INSTRUCTIONS TO FOLLOW | Could you copy each line of the listing below that has the word "without"?

MATERIAL SHOWN |
——————
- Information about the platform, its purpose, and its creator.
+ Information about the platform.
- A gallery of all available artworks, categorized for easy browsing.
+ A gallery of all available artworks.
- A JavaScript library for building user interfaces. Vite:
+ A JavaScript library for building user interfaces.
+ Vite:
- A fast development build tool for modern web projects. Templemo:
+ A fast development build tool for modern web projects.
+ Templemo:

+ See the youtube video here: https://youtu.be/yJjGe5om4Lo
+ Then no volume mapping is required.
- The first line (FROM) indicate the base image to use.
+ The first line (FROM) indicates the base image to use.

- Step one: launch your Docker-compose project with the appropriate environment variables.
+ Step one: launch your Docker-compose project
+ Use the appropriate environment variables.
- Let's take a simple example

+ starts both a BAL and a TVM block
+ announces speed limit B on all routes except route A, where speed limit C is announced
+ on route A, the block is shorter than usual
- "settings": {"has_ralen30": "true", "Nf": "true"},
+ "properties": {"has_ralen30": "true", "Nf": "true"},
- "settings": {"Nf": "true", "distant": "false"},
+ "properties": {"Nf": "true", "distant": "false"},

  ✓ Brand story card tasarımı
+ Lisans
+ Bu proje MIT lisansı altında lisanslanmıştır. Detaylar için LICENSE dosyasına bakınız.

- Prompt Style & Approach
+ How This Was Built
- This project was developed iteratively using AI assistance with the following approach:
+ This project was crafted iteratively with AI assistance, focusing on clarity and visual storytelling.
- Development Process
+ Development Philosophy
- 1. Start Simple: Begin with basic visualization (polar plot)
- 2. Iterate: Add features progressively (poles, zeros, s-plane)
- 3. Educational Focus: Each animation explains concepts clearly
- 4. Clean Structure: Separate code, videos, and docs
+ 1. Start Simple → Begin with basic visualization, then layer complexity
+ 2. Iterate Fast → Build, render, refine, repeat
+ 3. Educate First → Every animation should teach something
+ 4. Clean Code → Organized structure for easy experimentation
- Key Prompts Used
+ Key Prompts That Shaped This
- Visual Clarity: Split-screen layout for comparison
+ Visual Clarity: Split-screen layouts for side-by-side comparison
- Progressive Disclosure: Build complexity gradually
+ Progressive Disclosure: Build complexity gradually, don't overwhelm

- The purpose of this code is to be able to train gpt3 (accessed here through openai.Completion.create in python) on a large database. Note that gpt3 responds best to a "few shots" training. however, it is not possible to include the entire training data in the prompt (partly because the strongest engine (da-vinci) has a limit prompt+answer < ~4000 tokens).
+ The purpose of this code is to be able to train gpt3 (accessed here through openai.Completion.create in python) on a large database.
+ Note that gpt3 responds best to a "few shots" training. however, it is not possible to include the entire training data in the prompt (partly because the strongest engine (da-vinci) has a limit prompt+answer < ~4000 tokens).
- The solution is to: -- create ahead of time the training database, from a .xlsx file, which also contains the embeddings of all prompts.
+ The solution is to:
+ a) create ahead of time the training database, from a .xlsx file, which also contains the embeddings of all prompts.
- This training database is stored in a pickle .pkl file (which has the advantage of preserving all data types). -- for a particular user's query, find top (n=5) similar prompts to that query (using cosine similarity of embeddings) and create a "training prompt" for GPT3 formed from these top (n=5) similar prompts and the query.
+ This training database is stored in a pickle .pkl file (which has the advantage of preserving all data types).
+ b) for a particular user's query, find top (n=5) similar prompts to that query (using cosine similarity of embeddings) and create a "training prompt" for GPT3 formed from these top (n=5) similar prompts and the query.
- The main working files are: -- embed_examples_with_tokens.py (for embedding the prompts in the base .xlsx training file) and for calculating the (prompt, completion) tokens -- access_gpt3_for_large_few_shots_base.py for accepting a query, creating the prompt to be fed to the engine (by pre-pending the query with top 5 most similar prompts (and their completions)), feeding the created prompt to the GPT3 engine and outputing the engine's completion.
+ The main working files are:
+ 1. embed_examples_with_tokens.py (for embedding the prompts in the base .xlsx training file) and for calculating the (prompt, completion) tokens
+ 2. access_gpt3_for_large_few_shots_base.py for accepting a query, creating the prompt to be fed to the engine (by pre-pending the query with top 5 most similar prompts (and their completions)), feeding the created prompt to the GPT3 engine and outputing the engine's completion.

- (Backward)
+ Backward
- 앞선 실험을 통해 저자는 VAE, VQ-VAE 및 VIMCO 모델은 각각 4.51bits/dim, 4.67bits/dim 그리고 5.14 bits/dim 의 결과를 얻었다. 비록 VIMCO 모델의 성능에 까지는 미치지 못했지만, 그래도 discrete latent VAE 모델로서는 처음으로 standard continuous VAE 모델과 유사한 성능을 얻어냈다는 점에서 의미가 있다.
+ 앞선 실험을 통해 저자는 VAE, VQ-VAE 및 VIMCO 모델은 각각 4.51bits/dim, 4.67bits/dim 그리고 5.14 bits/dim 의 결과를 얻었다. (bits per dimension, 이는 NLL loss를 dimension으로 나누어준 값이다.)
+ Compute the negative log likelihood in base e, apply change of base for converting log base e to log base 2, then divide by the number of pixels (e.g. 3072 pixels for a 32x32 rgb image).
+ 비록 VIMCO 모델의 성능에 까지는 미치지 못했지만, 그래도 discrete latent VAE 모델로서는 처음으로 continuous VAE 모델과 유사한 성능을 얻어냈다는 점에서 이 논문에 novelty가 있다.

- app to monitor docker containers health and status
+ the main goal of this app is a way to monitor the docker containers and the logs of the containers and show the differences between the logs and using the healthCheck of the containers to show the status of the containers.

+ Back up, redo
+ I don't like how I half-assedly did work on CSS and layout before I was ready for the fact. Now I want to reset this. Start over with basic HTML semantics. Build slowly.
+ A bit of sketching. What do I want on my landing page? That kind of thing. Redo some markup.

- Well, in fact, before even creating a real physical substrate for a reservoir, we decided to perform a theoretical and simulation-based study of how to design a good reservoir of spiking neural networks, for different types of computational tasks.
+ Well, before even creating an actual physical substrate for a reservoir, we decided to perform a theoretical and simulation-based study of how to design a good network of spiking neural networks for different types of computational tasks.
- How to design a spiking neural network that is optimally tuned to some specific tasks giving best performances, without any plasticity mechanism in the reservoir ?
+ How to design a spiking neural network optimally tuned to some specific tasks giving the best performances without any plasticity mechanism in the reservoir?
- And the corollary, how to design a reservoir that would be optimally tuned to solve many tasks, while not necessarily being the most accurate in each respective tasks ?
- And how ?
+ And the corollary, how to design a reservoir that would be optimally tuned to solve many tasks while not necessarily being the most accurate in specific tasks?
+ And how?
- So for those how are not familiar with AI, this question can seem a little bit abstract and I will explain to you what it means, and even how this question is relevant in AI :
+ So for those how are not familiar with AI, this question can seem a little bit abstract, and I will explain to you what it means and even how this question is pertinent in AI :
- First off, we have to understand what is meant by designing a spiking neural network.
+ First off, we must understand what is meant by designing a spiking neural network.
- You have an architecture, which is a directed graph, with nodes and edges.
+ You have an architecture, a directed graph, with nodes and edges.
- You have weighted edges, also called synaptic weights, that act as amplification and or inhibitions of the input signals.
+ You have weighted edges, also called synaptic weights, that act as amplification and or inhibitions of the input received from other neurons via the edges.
——————
SOLUTION TO THIS TASK |
- How to design a spiking neural network that is optimally tuned to some specific tasks giving best performances, without any plasticity mechanism in the reservoir ?
+ How to design a spiking neural network optimally tuned to some specific tasks giving the best performances without any plasticity mechanism in the reservoir?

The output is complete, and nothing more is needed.